The Picatrix is significant
astrologically because it provides a wealth of examples of astrologers
using Hermetic principles to contain planetary
energies to create effects in the material realm. Furthermore,
it solidifies the connection between the Harranian Sabians and the
Yezidis of Kurdistan.
Four chapters comprise the first book of the Picatrix. The first
three books focus on the astrological and philosophical background
behind
magic, while the fourth which offers direct and explicit instructions “is
about the magic of the Kurds, Nabataeans, and Abyssinians” (Warnock “Picatrix”).

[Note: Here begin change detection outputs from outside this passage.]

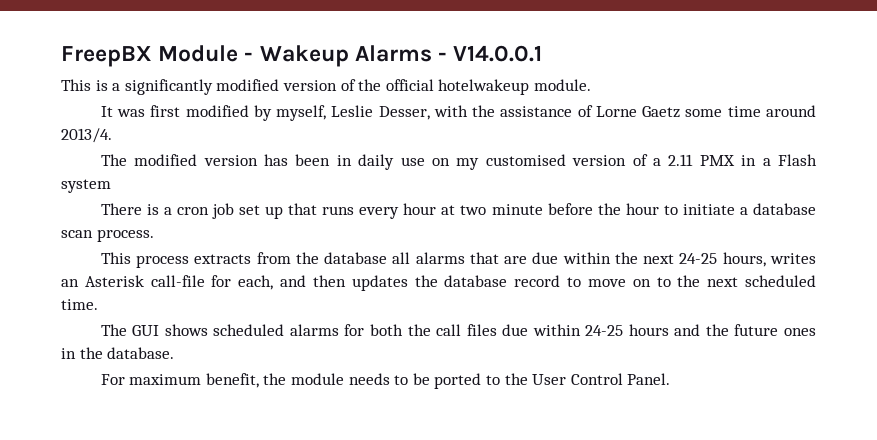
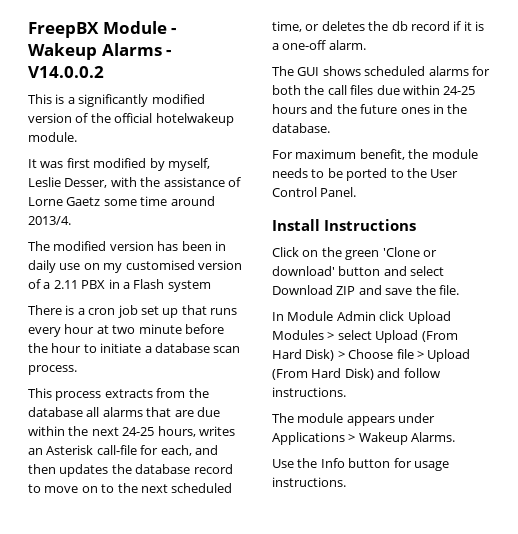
[453,45,543,62] V14.0.0.1 -> [28,66,104,78] V14.0.0.2
[699,155,735,166] PMX -> [81,280,106,289] PBX
[61,299,98,310] time. -> [272,21,484,32] [272,40,366,50] time, or deletes the db record if it is a one-off alarm.
(671, 379) none -> [272,219,416,231] [272,247,437,260] [272,266,445,276] [272,285,459,295] [272,311,451,324] [272,330,458,343] [272,349,471,362] [272,368,440,380] [272,387,346,397] [272,413,436,426] [272,432,456,445] [272,458,449,471] [272,477,346,487] // Install Instructions // Click on the green 'Clone or download' button and select Download ZIP and save the file. // In Module Admin click Upload Modules > select Upload (From Hard Disk) > Choose file > Upload (From Hard Disk) and follow instructions. // The module appears under Applications > Wakeup Alarms. // Use the Info button for usage instructions.

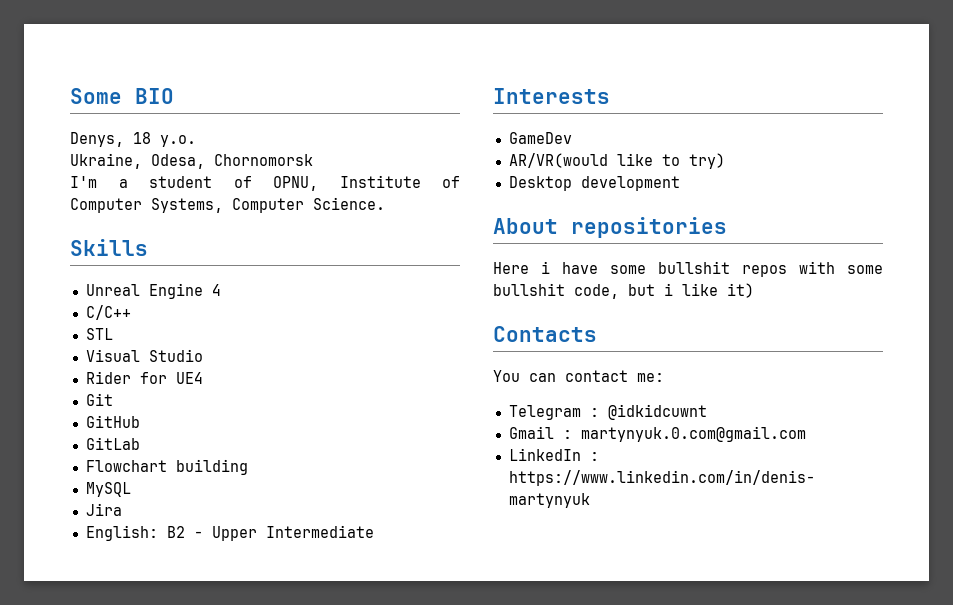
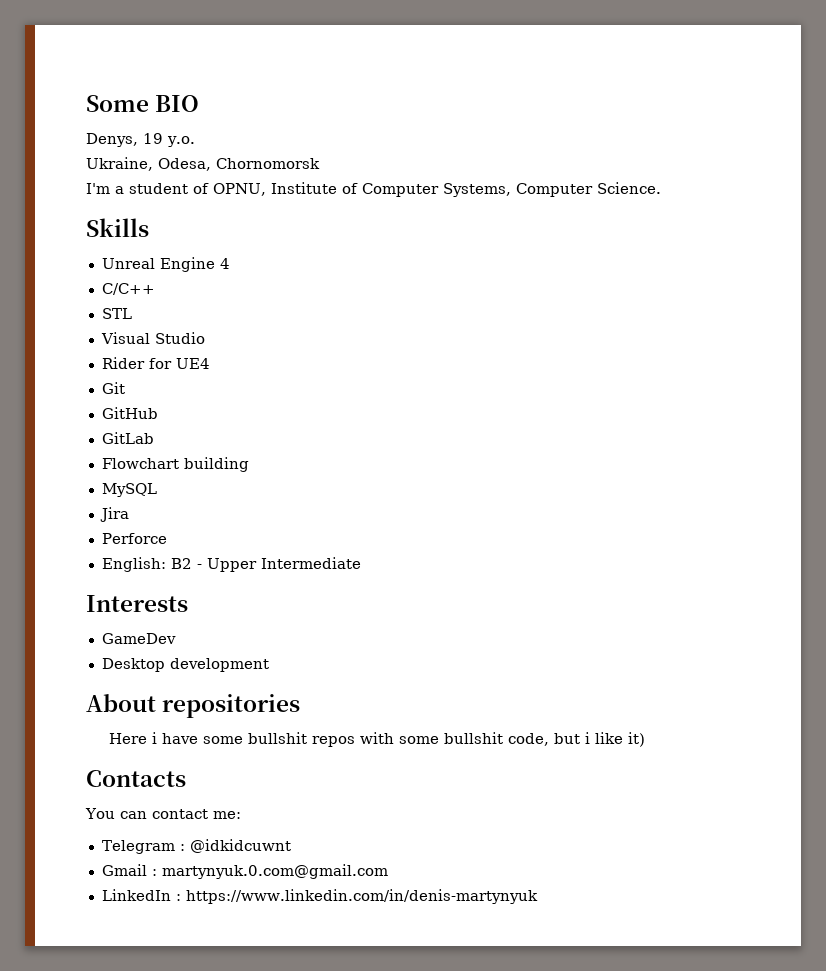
[133,132,151,144] 18 -> [143,133,163,144] 19
(122, 509) none -> [101,533,167,544] // Perforce
[508,153,725,169] // AR/VR(would like to try) -> (176, 638) none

In a work that’s comprised of more than 200 previous magical,
astrological and philosophical texts, it’s significant that these
cultures are specifically mentioned by name (Warnock “Picatrix”).
These cultural groups are also likely the source for the doctrine of
planetary hours, which informs the ways in which an astrologer elects
a chart. The Chaldean order of planets, the basis for working with
planetary hours, was likely developed in Babylon or Mesopotamia many
years before Common Era (Warnock “Planetary Hours,” Chaldea).
It was therefore copresent with the Kurds, Nabataeans and Abyssinians
and surely comprised a part of their magical/astrological practice.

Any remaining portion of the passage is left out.